- Problem -
One figure is wanted here: how many lines in the entries hold the word "change".

- Data in this exercise -
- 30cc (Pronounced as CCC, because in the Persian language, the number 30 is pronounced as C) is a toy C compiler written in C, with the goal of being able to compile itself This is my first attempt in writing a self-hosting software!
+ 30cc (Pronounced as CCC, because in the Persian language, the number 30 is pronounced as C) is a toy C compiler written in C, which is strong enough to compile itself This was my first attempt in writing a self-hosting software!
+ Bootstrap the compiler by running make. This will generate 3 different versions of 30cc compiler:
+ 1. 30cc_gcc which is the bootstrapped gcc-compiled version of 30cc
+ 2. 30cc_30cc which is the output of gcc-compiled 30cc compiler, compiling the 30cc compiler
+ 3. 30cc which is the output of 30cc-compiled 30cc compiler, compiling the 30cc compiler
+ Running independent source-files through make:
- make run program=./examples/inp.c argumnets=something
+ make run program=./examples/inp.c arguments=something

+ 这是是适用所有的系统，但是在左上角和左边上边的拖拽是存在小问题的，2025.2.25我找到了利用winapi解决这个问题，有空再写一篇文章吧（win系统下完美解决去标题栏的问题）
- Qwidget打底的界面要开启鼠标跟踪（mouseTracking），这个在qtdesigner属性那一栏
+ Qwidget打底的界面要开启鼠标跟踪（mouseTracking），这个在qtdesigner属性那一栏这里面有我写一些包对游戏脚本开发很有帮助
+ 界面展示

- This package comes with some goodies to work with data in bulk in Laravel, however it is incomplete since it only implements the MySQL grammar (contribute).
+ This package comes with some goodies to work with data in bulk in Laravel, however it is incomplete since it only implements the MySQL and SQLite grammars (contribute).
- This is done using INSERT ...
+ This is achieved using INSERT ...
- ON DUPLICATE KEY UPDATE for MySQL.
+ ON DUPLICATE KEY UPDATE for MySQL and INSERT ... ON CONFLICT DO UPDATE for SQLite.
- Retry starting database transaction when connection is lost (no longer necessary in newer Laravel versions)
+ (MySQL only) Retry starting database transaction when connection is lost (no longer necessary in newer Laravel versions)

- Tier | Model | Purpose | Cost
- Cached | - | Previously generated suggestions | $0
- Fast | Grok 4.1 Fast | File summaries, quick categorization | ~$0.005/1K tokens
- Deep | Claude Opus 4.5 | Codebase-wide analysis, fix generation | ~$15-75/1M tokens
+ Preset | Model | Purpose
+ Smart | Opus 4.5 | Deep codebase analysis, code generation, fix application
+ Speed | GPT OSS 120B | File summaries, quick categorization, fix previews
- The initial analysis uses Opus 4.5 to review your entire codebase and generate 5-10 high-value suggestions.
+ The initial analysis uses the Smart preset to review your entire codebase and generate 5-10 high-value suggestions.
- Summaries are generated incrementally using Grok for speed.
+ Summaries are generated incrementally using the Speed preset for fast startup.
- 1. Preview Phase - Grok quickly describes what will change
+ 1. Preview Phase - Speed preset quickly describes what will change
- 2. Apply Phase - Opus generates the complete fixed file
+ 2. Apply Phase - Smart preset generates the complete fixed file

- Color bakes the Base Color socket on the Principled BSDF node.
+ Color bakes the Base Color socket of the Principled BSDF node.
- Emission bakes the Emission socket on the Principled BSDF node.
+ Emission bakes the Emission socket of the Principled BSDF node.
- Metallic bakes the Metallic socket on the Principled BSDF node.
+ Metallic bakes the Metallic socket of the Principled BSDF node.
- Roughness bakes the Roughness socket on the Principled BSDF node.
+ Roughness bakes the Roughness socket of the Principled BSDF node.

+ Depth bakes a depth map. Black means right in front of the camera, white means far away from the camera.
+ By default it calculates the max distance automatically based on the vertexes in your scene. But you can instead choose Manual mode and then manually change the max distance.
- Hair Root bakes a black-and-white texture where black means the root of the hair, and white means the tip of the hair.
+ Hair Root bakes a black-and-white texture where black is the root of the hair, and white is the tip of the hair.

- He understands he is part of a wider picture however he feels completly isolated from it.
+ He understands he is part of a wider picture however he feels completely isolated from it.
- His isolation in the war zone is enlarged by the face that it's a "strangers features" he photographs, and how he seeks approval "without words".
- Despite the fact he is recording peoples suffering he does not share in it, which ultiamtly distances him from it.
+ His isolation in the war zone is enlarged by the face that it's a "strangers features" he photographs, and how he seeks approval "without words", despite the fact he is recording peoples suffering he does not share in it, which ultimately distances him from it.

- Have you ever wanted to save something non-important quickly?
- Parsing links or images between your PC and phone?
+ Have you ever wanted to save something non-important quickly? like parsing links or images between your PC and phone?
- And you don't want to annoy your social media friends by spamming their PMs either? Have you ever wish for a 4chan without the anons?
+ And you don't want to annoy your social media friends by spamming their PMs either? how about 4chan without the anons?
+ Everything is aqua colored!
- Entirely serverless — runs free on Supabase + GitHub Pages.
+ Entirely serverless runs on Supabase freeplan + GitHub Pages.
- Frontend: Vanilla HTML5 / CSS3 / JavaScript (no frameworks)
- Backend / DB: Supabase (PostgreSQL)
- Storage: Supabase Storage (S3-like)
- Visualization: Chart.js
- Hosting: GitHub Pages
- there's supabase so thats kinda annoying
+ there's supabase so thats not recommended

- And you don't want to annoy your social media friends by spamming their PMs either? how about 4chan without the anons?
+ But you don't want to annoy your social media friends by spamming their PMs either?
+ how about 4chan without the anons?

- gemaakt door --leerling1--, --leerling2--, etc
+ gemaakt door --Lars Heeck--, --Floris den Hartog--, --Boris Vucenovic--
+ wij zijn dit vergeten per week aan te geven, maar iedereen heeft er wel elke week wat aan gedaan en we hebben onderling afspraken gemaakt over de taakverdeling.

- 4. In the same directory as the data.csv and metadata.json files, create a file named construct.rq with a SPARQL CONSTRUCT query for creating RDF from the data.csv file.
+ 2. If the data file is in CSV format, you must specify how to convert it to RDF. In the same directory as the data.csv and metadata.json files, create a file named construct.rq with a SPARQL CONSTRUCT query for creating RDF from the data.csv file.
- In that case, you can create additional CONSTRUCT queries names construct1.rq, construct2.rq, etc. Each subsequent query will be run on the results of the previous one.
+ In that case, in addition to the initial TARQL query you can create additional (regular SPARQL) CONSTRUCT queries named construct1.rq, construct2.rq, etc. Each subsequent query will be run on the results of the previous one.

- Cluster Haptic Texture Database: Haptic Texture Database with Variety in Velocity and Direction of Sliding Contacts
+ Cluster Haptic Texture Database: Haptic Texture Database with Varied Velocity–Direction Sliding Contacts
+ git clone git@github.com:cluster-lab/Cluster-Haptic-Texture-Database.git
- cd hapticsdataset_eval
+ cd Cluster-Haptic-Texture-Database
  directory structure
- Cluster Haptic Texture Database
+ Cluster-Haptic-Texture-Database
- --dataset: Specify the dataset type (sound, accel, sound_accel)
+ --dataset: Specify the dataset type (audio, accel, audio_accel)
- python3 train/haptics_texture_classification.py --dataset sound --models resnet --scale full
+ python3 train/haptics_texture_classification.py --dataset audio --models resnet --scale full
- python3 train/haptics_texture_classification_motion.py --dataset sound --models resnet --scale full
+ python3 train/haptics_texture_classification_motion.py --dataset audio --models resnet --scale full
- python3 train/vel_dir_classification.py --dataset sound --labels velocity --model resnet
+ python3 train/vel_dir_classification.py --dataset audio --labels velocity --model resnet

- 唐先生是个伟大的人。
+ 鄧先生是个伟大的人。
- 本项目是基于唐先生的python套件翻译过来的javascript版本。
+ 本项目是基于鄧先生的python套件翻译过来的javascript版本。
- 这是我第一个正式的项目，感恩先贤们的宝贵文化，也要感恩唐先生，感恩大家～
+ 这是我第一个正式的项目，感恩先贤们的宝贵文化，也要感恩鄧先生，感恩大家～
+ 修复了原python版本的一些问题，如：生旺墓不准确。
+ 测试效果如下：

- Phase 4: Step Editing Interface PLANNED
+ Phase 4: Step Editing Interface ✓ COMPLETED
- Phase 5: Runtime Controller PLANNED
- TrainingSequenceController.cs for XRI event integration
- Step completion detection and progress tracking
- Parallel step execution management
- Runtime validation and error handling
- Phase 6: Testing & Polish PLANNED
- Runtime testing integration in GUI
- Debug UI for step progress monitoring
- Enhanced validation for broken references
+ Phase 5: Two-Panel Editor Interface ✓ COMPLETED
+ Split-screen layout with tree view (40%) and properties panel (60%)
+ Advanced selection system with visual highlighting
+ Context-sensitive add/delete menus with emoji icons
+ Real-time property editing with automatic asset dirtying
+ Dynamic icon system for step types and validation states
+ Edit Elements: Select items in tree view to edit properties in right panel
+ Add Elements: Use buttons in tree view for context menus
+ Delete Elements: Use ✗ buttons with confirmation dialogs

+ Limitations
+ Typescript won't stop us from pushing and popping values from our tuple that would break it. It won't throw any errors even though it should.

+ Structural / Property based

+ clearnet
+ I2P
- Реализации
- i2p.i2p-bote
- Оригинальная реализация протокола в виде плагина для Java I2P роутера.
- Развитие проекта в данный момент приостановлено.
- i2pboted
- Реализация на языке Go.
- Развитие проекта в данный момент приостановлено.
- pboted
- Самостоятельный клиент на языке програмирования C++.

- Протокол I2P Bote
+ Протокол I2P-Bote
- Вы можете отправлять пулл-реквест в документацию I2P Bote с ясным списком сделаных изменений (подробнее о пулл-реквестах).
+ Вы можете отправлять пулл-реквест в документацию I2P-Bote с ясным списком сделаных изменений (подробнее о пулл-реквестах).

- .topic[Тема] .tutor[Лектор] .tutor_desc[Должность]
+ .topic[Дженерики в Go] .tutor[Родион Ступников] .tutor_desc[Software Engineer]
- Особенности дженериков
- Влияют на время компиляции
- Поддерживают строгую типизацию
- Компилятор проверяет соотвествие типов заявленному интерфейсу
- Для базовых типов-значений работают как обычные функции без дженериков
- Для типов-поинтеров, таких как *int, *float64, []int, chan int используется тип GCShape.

- Task solution -
3